Cons: - Hook surface is a public API contract — once shipped, hard to change without protocol-version bumps. - Plugin authors can write slow hook handlers that bog down iterations. - Cross-plugin coordination (plugin B's handler depends on plugin A's output) needs documentation.

Effort: Medium. Hook framework + default handlers in framework binary (~2 weeks). Per-hook tests with fake plugins.

Option B: Plugin-only methodology — no built-in¶

The framework provides only the hook plumbing. Every step is a plugin handler. No defaults.

Pros: - Minimum framework code. Methodology authors have full control. - Forces a clean separation.

Cons: - A user with no plugins installed gets nothing. samuel run is useless until plugins are installed. - New users have to figure out which plugins together constitute a working methodology. - v1's flagship feature (auto-mode) becomes "install these 8 plugins to get it back" — bad UX. - Conflicts with [[../../wiki/concepts/methodology-default-plus-plugin]]'s explicit decision.

Effort: Lower in framework. Much higher in onboarding cost.

Option C: Built-in only — no extension¶

The methodology is monolithic, like v1. No hooks. No plugin extension.

Pros: - Simplest framework code. - Predictable.
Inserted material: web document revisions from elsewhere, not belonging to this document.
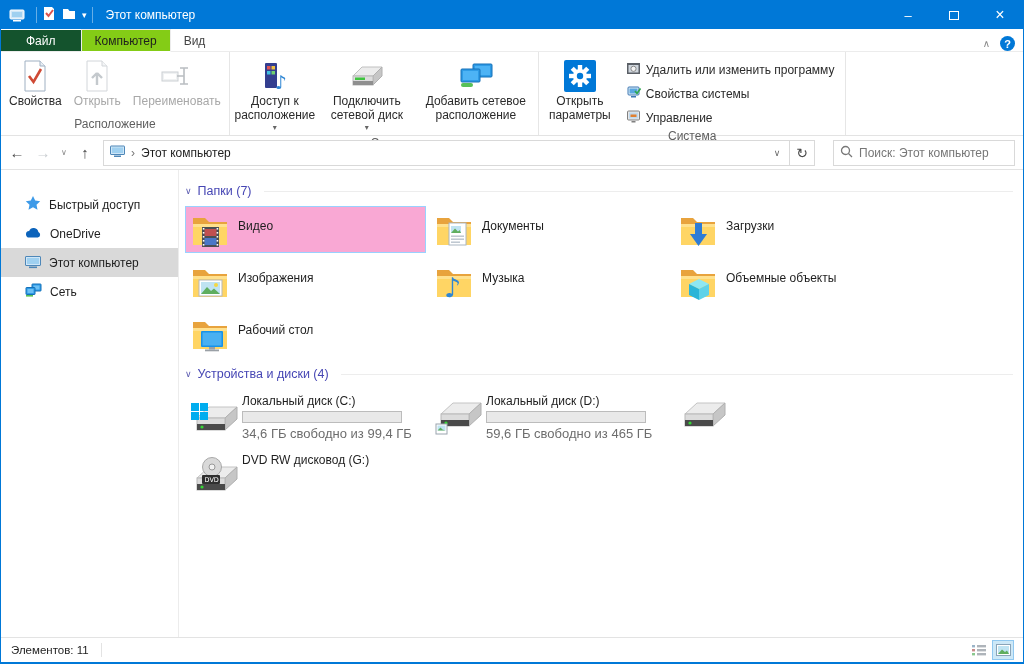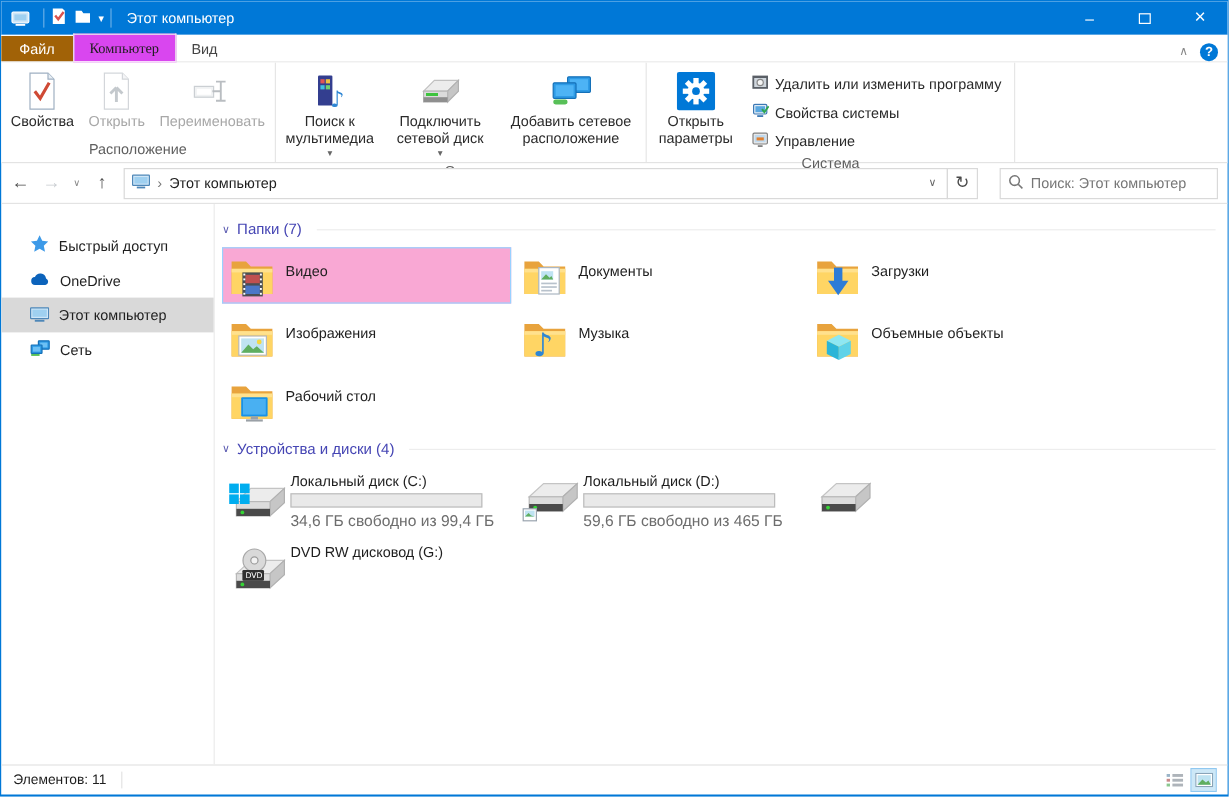--- a/index.html
+++ b/index.html
@@ -37,7 +37,7 @@
     border-bottom: 1px solid #ececec; flex-shrink:0; position:relative;
   }
   .tab { padding: 4px 13px 3px; font-size:12px; color:#444; }
-  .tab.file { background:#a16207; color:#fff; margin-left:0; padding:4px 15px 3px; }
+  .tab.file { background:#14532d; color:#fff; margin-left:0; padding:4px 25px 3px; }
   .tab.active {
     background:#d946ef; border:1px solid #ececec; border-bottom:1px solid #fff;
     margin-bottom:-1px; color:#1e1e1e;font-family:Liberation Serif, serif;

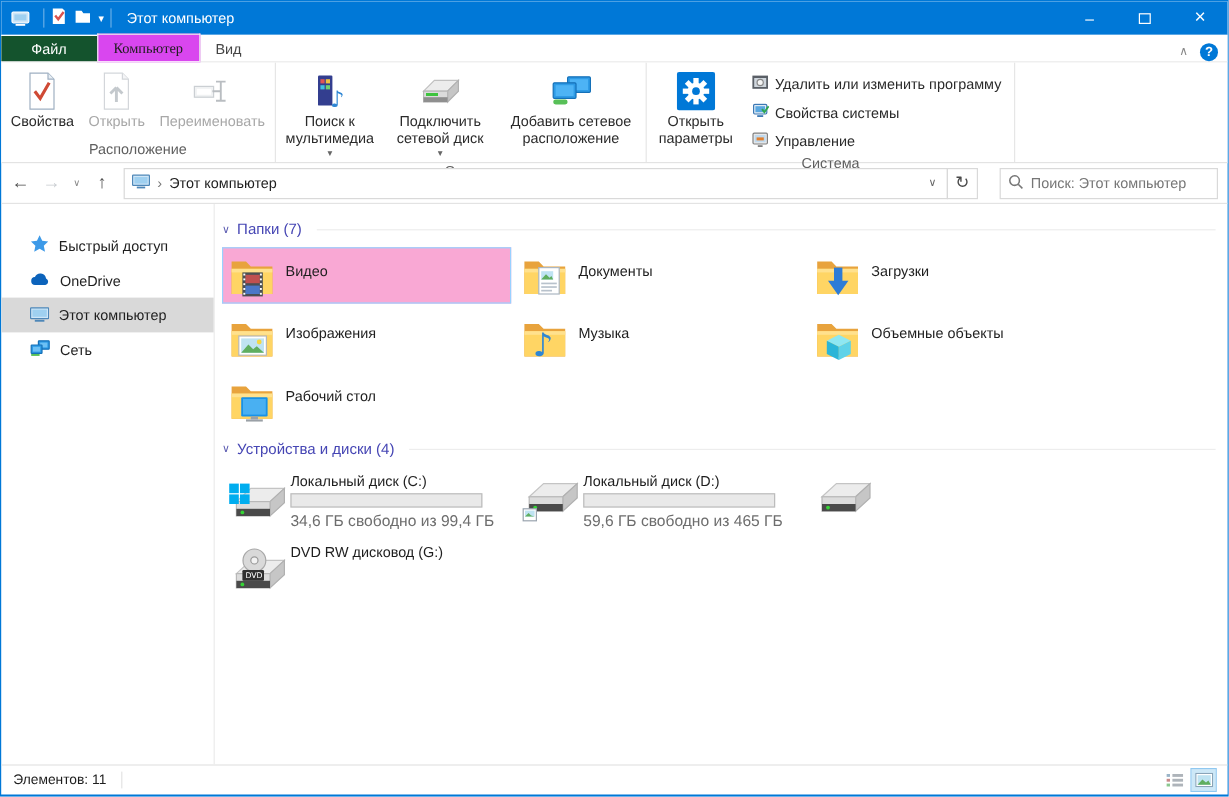--- a/index.html
+++ b/index.html
@@ -39,8 +39,8 @@
   .tab { padding: 4px 13px 3px; font-size:12px; color:#444; }
   .tab.file { background:#14532d; color:#fff; margin-left:0; padding:4px 25px 3px; }
   .tab.active {
-    background:#d946ef; border:1px solid #ececec; border-bottom:1px solid #fff;
-    margin-bottom:-1px; color:#1e1e1e;font-family:Liberation Serif, serif;
+    background:#84cc16; border:1px solid #ececec; border-bottom:1px solid #fff;
+    margin-bottom:-1px; color:#1e1e1e;
   }
   .tabrow-right { margin-left:auto; display:flex; align-items:center; gap:10px; padding-right:8px; }
   .collapse-glyph { color:#888; font-size:10px; }

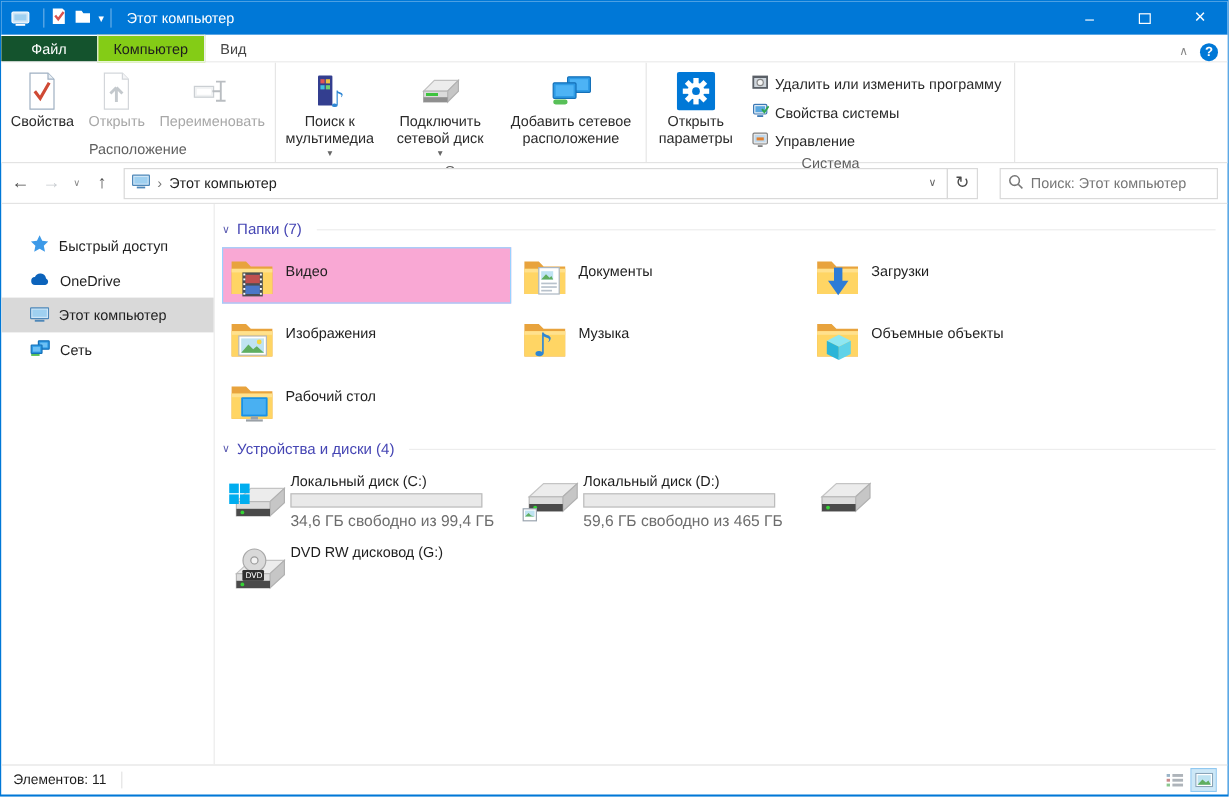--- a/index.html
+++ b/index.html
@@ -227,7 +227,7 @@
                 <text x="17" y="29" font-size="19" fill="#2e86d4" font-family="DejaVu Sans">♪</text>
               </svg>
           </span>
-          <span>Поиск к мультимедиа</span>
+          <span>Доступ к расположение</span>
           <span class="dd-arrow">▾</span>
         </div>
         <div class="bigbtn" style="max-width:96px">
Cons: - Same problem v1 has — extension requires forking Samuel. - Defeats the "framework + skills hub" thesis. Methodology behavior is the most-customized surface; closing it kills the value prop.

Effort: Lower. But the product loses.

Option D: Strategy pattern with one swap point¶

Define a Methodology interface; plugins implement it whole-cloth. A plugin replaces the entire methodology, not extends it.
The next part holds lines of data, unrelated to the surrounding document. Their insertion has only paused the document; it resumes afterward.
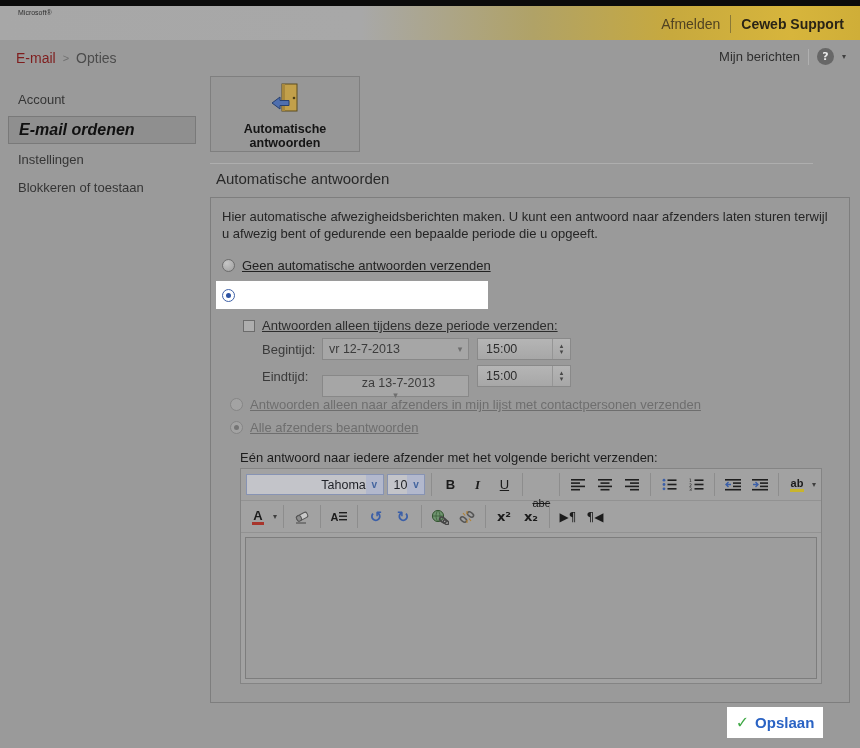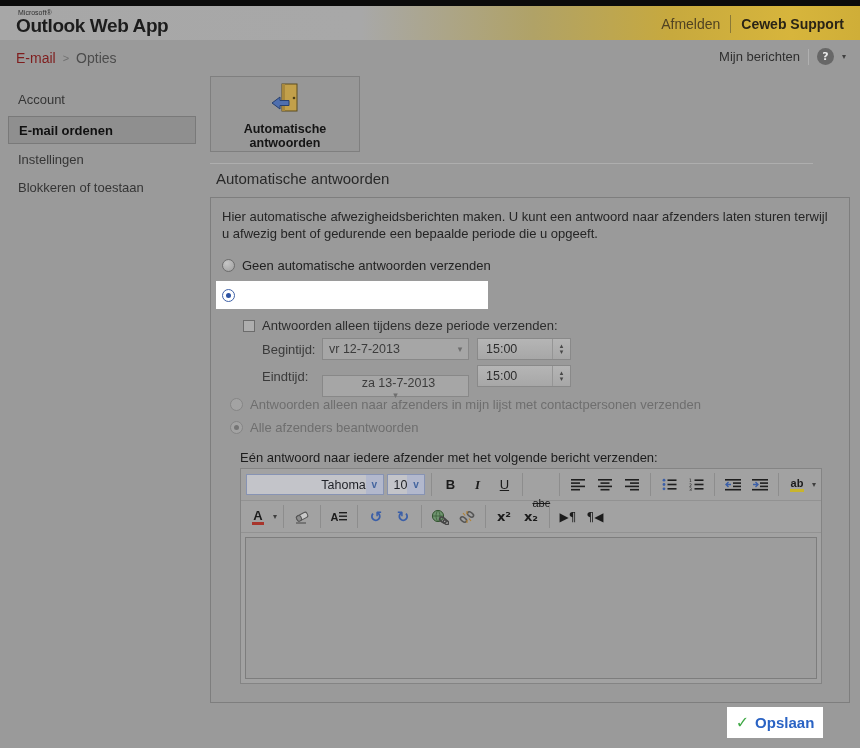--- a/index.html
+++ b/index.html
@@ -120,7 +120,6 @@
   <div class="abs header">
     <div class="abs brand">
       <span class="ms">Microsoft®</span>
-      <span class="name">Outlook Web App</span>
     </div>
     <div class="abs hlinks">
       <span class="signout">Afmelden</span>

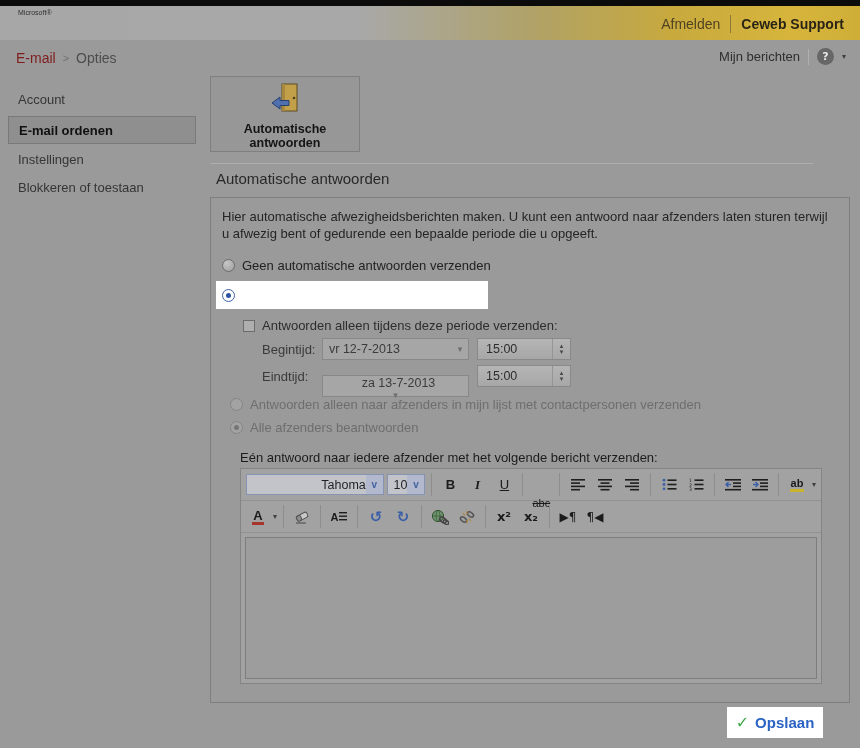--- a/index.html
+++ b/index.html
@@ -35,7 +35,7 @@
   .nav-item{left:18px;font-size:13px;color:#353535;}
   .nav-sel{left:8px;top:116px;width:188px;height:28px;background:#8f8f8f;border:1px solid #797979;
            box-sizing:border-box;display:flex;align-items:center;}
-  .nav-sel span{font-size:13px;font-weight:700;color:#101010;padding-left:10px;}
+  .nav-sel span{font-size:16px;font-weight:700;color:#101010;padding-left:10px;font-style:italic;}
 
   
   .tab1{left:210px;top:76px;width:150px;height:76px;background:#979797;border:1px solid #7f7f7f;

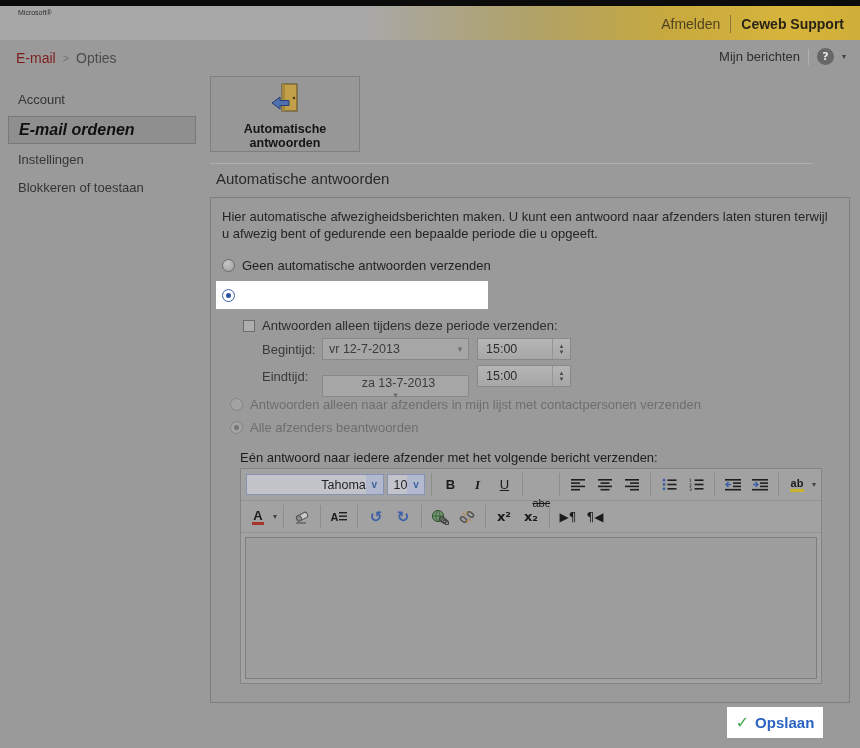--- a/index.html
+++ b/index.html
@@ -60,7 +60,7 @@
   .radio.dis{border:1px solid #858585;background:#a3a3a3;}
   .radio.dis.sel::after{content:"";position:relative;display:block;left:3px;top:3px;width:5px;height:5px;
          border-radius:50%;background:#757575;}
-  .optlabel{margin-left:7px;font-size:13px;color:#222;}
+  .optlabel{margin-left:7px;font-size:13px;color:#222;text-decoration:underline;}
   .optlabel.dis{color:#6e6e6e;}
   .spot{background:#fff;}
   .spot1{left:216px;top:281px;width:272px;height:28px;display:flex;align-items:center;padding-left:6px;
type Methodology interface {
    Run(ctx, opts) error
}

// ralph (built-in) and tdd-strict (plugin) both implement Methodology

Pros: - Clean interface. Easy to reason about. - Methodology plugins are self-contained.

Cons: - All-or-nothing. A plugin that wants to add one custom quality check must rewrite the entire loop. - Common case (small additions to v1's behavior) becomes hardest case. - Discourages plugin authoring — bar to entry is "write a complete methodology."

Effort: Lower in framework. Much higher per plugin.

Option E: Event bus (loose coupling, async)¶

The framework emits events; plugins subscribe; handlers are async. Pub/sub style.

Pros: - Maximally loose coupling. - Plugins can subscribe to multiple events.

Cons: - Async handlers complicate the iteration loop. Did the quality.check finish before we proceeded? Hard to tell without explicit barriers. - Loop is sequential by design. Asynchrony doesn't help here. - Adds queue management to the framework.

Effort: Higher. Wrong fit for a sequential loop.

Decision¶

Adopt Option A: named hook framework with default+plugin enhancement.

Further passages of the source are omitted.